In the example above, the variable MyGlobalVar is visible inside the file Foo.c, but is not visible inside the file Bar.c. To make MyGlobalVar visible inside all project files, we need to use the extern keyword, which we will discuss below.

"static" Variables edit

The C programming language specifies a special keyword "static" to define variables which are lexical to the function (they cannot be referenced from outside the function) but they maintain their values across function calls. Unlike ordinary lexical variables which are created on the stack when the function is entered and are destroyed from the stack when the function returns, static variables are created once and are never destroyed.

int MyFunction(void) 
{
  static int x;
  ...
}

Static variables in C are global variables, except the compiler takes precautions to prevent the variable from being accessed outside of the parent function's scope. Like global variables, static variables are referenced using a hardcoded memory address, not a location on the stack like ordinary variables. However unlike globals, static variables are only used inside a single function. There is no difference between a global variable which is only used in a single function, and a static variable inside that same function. However, it's good programming practice to limit the number of global variables, so when disassembling, you should prefer interpreting these variables as static instead of global.

"extern" Variables edit

The extern keyword is used by a C compiler to indicate that a particular variable is global to the entire project, not just to a single source code file. Besides this distinction, and the slightly larger lexical scope of extern variables, they should be treated like ordinary global variables.

In static libraries, variables marked as being extern might be available for use with programs which are linked to the library.

Global Variables Summary edit

Here is a table to summarize some points about global variables:

How it's referenced Lexical scope Notes
static variables Hard-coded memory address, only in one function One function only In disassembly, indistinguishable from global variables except that it's only used in one function. A global variable is only static if it's never used in another function.
Global variables Hard-coded memory address, only in one file One source code file only Global variables are only used in a single file. This can help you when disassembling to get a rough estimate for how the original source code was arranged.
extern variables Hard-coded memory address, in the entire project The entire project Extern variables are available for use in all functions of a project, and in programs linked to the project (external libraries, for example).

When disassembling, a hard-coded memory address should be considered to be an ordinary global variable unless you can determine from the scope of the variable that it is static or extern.

Constants edit

Variables qualified with the const keyword (in C) are frequently stored in the .data section of the executable. Constant values can be distinguished because they are initialized at the beginning of the program, and are never modified by the program itself. For this reasons, some compilers may choose to store constant variables (especially strings) in the .text section of the executable, thus allowing the sharing of these variables across multiple instances of the same process. This creates a big problem for the reverser, who now has to decide whether the code he's looking at is part of a constant variable or part of a subroutine.

"Volatile" memory edit

In C and C++, variables can be declared "volatile," which tells the compiler that the memory location can be accessed from external or concurrent processes, and that the compiler should not perform any optimizations on the variable. For instance, if multiple threads were all accessing and modifying a single global value, it would be bad for the compiler to store that variable in a register sometimes, and flush it to memory infrequently. In general, Volatile memory must be flushed to memory after every calculation, to ensure that the most current version of the data is in memory when other processes come to look for it.

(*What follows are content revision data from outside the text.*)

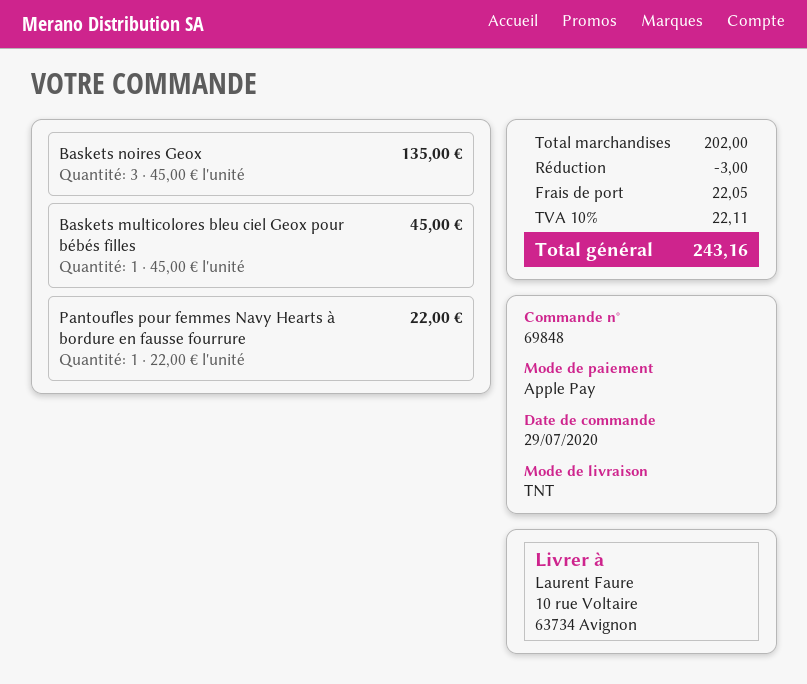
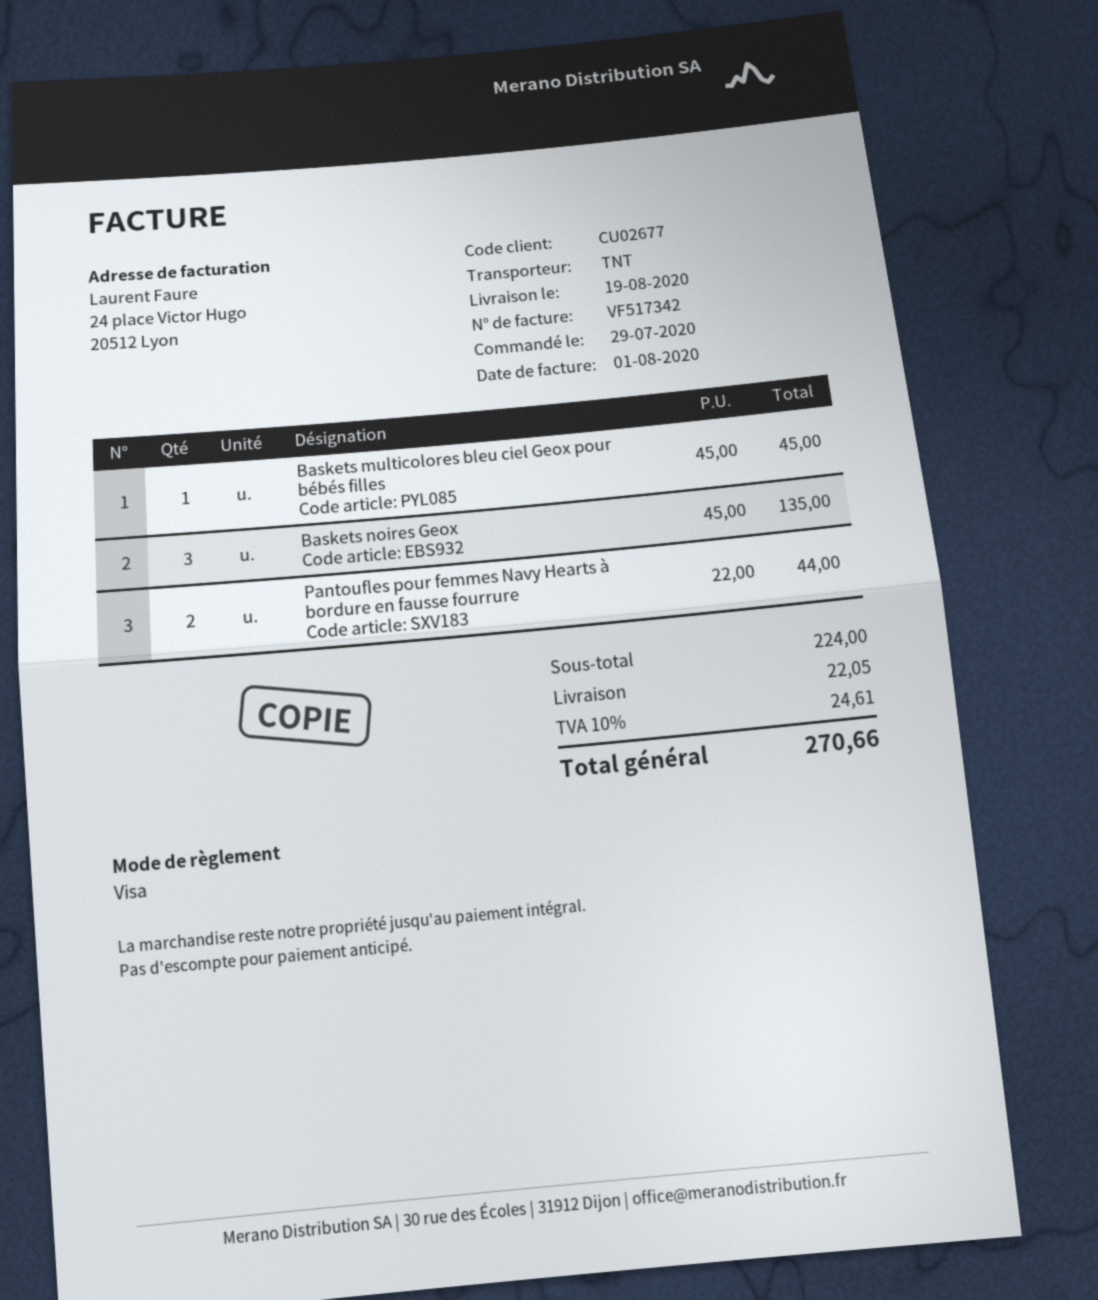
payment method: Apple Pay -> Visa
Pantoufles pour femmes Navy Hearts à bordure en fausse fourrure: 1 x 22.00 = 22.00 -> 2 x 22.00 = 44.00
subtotal: 202.00 -> 224.00
discount: 3.00 -> none
tax: 10% = 22.11 -> 10% = 24.61
total: 243.16 -> 270.66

It is not always possible to determine from a disassembly listing whether a given variable is a volatile variable. However, if the variable is accessed frequently from memory, and its value is constantly updated in memory (especially if there are free registers available), that's a good hint that the variable might be volatile.

Simple Accessor Methods edit

An Accessor Method is a tool derived from OO theory and practice. In its most simple form, an accessor method is a function that receives no parameters (or perhaps simply an offset), and returns the value of a variable. Accessor and Setter methods are ways to restrict access to certain variables. The only standard way to get the value of the variable is to use the Accessor.

Accessors can prevent some simple problems, such as out-of-bounds array indexing, and using uninitialized data. Frequently, Accessors contain little or no error-checking.

Here is an example:

 push ebp
 mov ebp, esp
 mov eax, [ecx + 8] ;THISCALL function, passes "this" pointer in ecx
 mov esp, ebp
 pop ebp
 ret

Because they are so simple, accessor methods are frequently heavily optimized (they generally don't need a stack frame), and are even occasionally inlined by the compiler.

Simple Setter (Manipulator) Methods edit

Setter methods are the antithesis of an accessor method, and provide a unified way of altering the value of a given variable. Setter methods will often take as a parameter the value to be set to the variable, although some methods (Initializers) simply set the variable to a pre-defined value. Setter methods often do bounds checking, and error checking on the variable before it is set, and frequently either a) return no value, or b) return a simple boolean value to determine success.

Here is an example:

 push ebp
 mov ebp, esp
 cmp [ebp + 8], 0
 je error
 mov eax, [ebp + 8]
 mov [ecx + 0], eax
 mov eax, 1
 jmp end
 :error
 mov eax, 0
 :end
 mov esp, ebp
 pop ebp
 ret